Board training is a vital aspect of effective ethics and compliance programs, but fewer organizations are providing training to their board members – in 2017, only 44 percent of organizations are providing this education, compared to 58 percent in 2016. According to the NAVEX Global 2017 Ethics & Compliance Training Benchmark Report, only 17 percent of new directors received ethics and compliance training, and only one-fourth of organizations cover cybersecurity and cyber risk with the board.
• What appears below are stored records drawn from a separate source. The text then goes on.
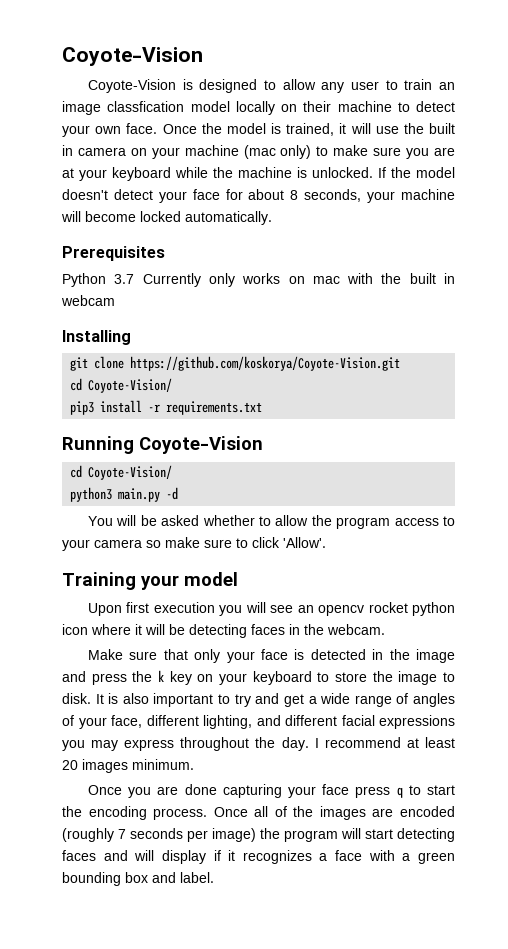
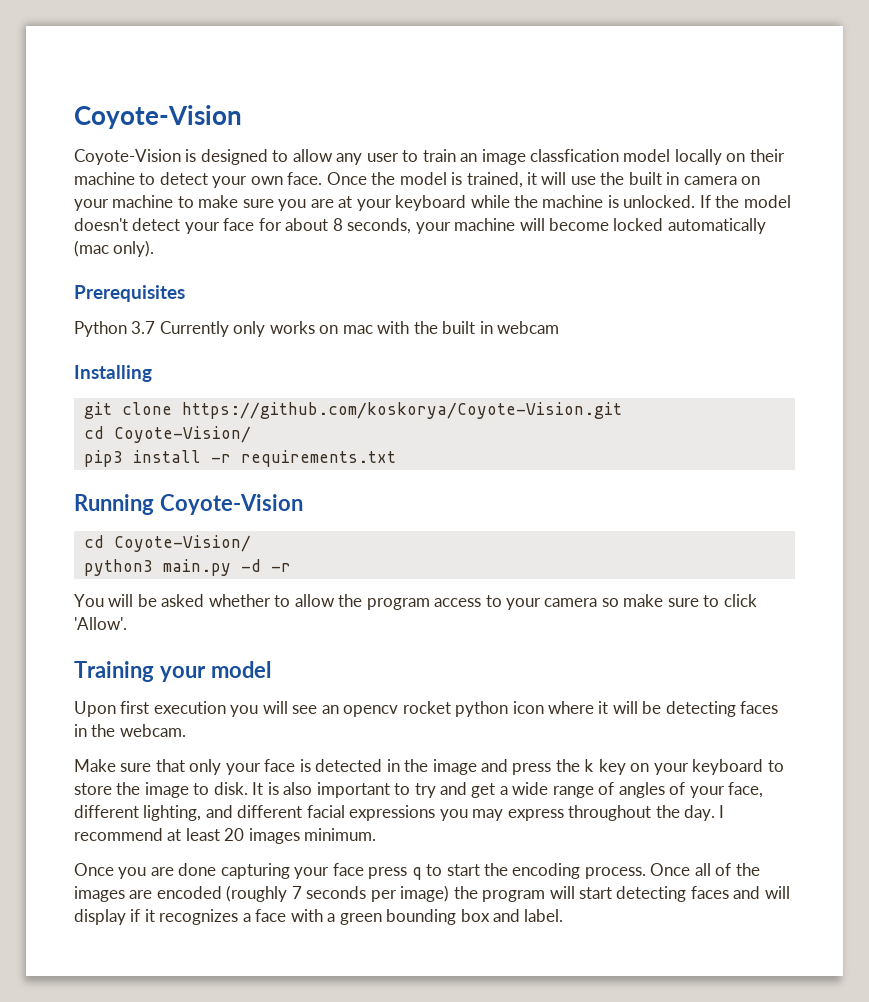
- Once the model is trained, it will use the built in camera on your machine (mac only) to make sure you are at your keyboard while the machine is unlocked.
+ Once the model is trained, it will use the built in camera on your machine to make sure you are at your keyboard while the machine is unlocked.
- If the model doesn't detect your face for about 8 seconds, your machine will become locked automatically.
+ If the model doesn't detect your face for about 8 seconds, your machine will become locked automatically (mac only).
- python3 main.py -d
+ python3 main.py -d -r

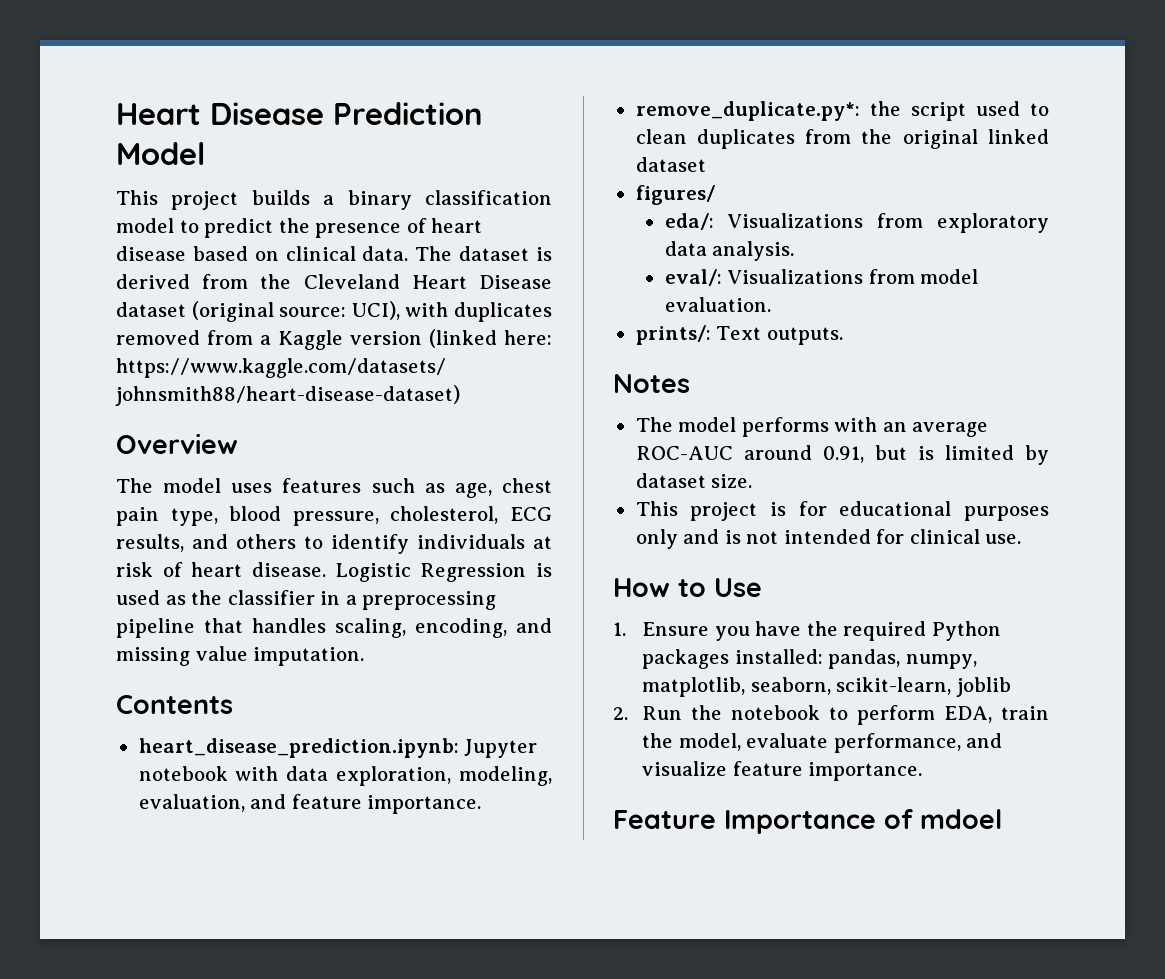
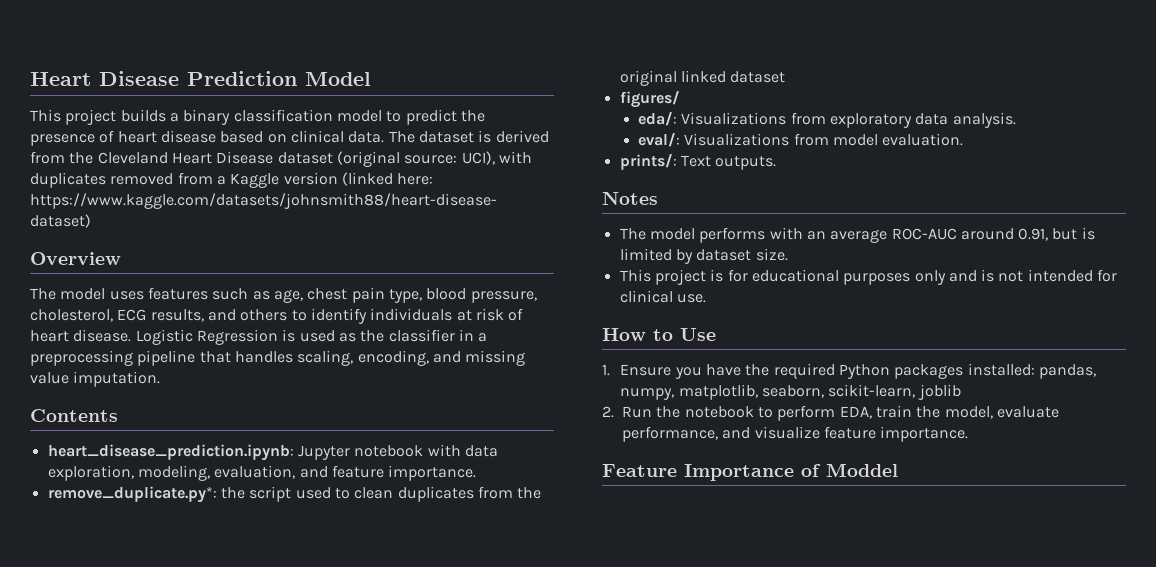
- Feature Importance of mdoel
+ Feature Importance of Moddel

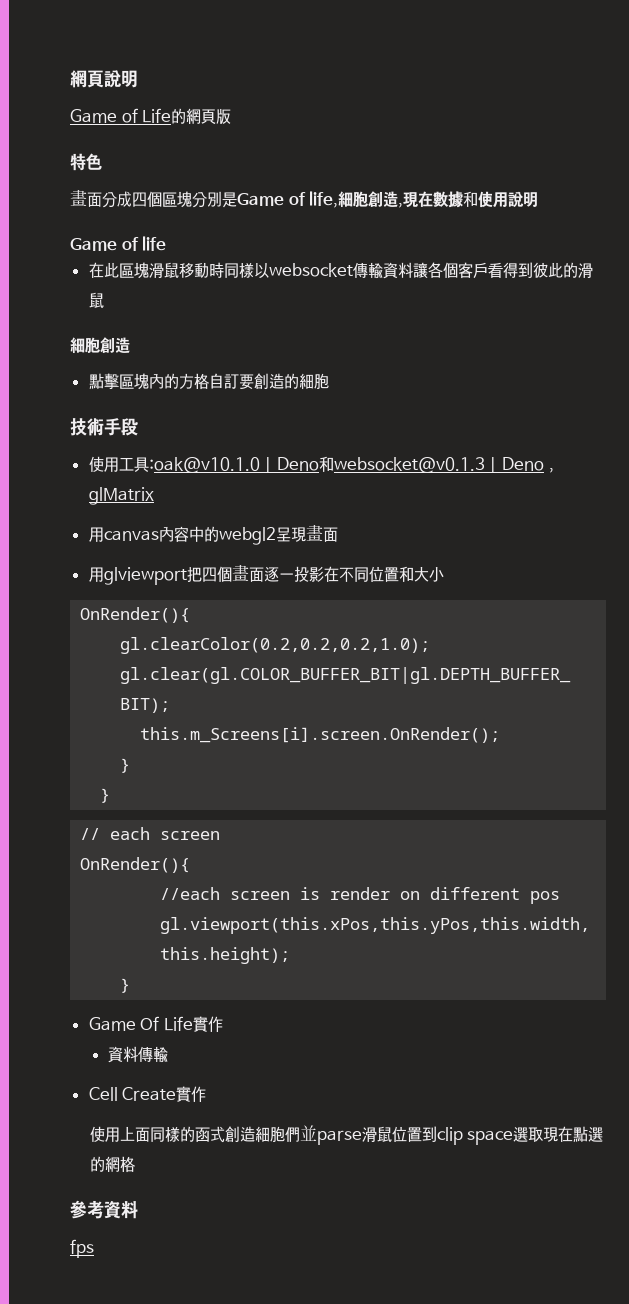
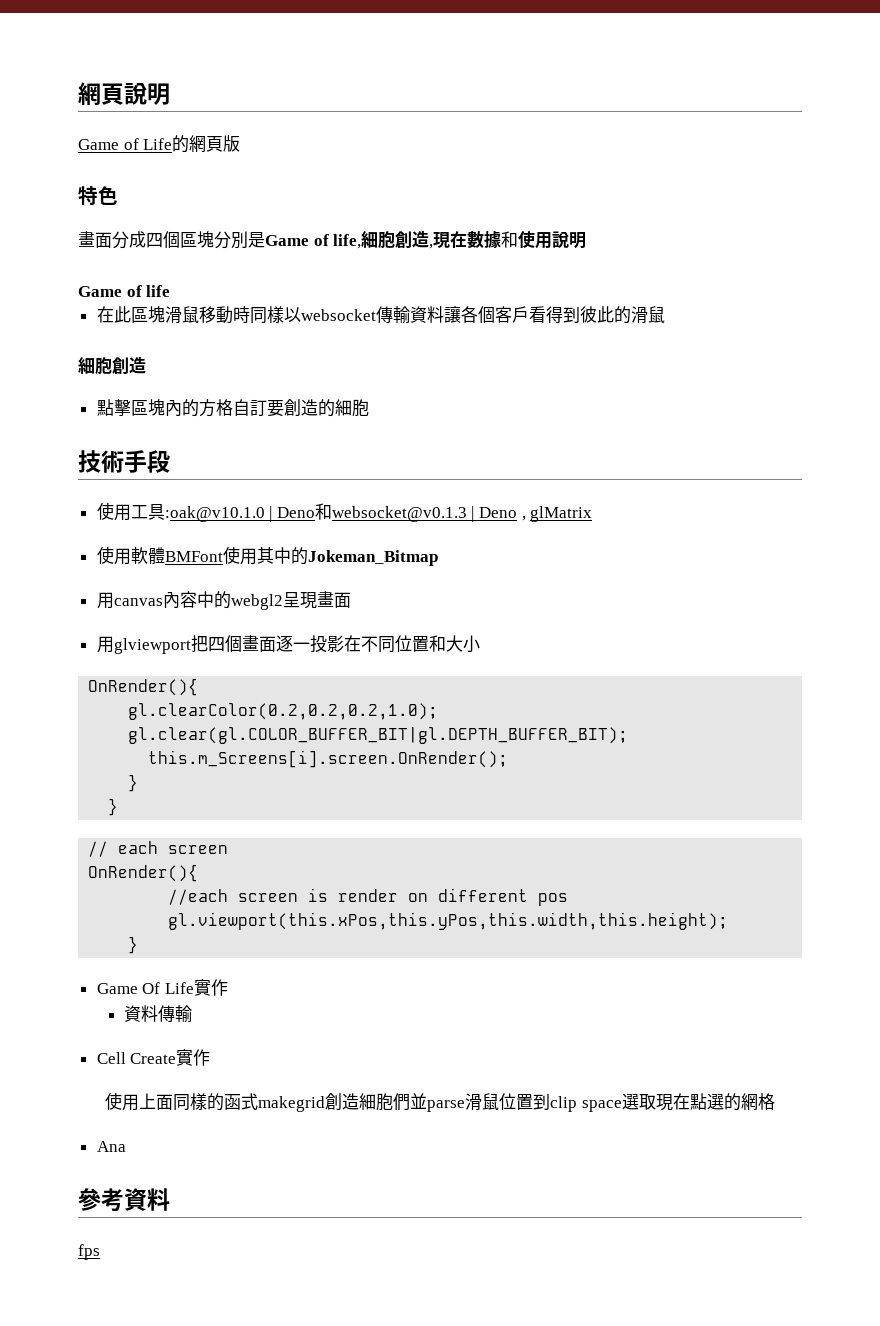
+ 使用軟體BMFont使用其中的Jokeman_Bitmap
- 使用上面同樣的函式創造細胞們並parse滑鼠位置到clip space選取現在點選的網格
+ 使用上面同樣的函式makegrid創造細胞們並parse滑鼠位置到clip space選取現在點選的網格
+ Ana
Executive buy-in continues to be a challenge, especially among organizations with reactive E&C training programs (26 percent) compared to those with basic programs (15 percent), maturing programs (nine percent) or advanced programs (eight percent). More than 40 percent of organizations surveyed rated their programs as basic (training on basic topics only) or reactive (addressing issues as they arise with no formal plan). NAVEX warns that enterprises with these types of E&C training plans are likely to face heightened scrutiny.

About three-quarters of respondents cited concerns that undermine ethics and compliance training in their enterprises, with top issues being employee cynicism, supervisors who downplay complaints, lack of disciplinary measures and employees who are afraid to speak up.

Learner fatigue is a greater challenge among large organizations than among small or medium-sized enterprises. Enterprises with higher employee turnover also cite struggles to find adequate resources for training.

NAVEX recommends that enterprises consider improving program planning to better stretch training budgets and resources, adding new training formats to the mix, and improve overall effectiveness measurement to secure additional funding or training time.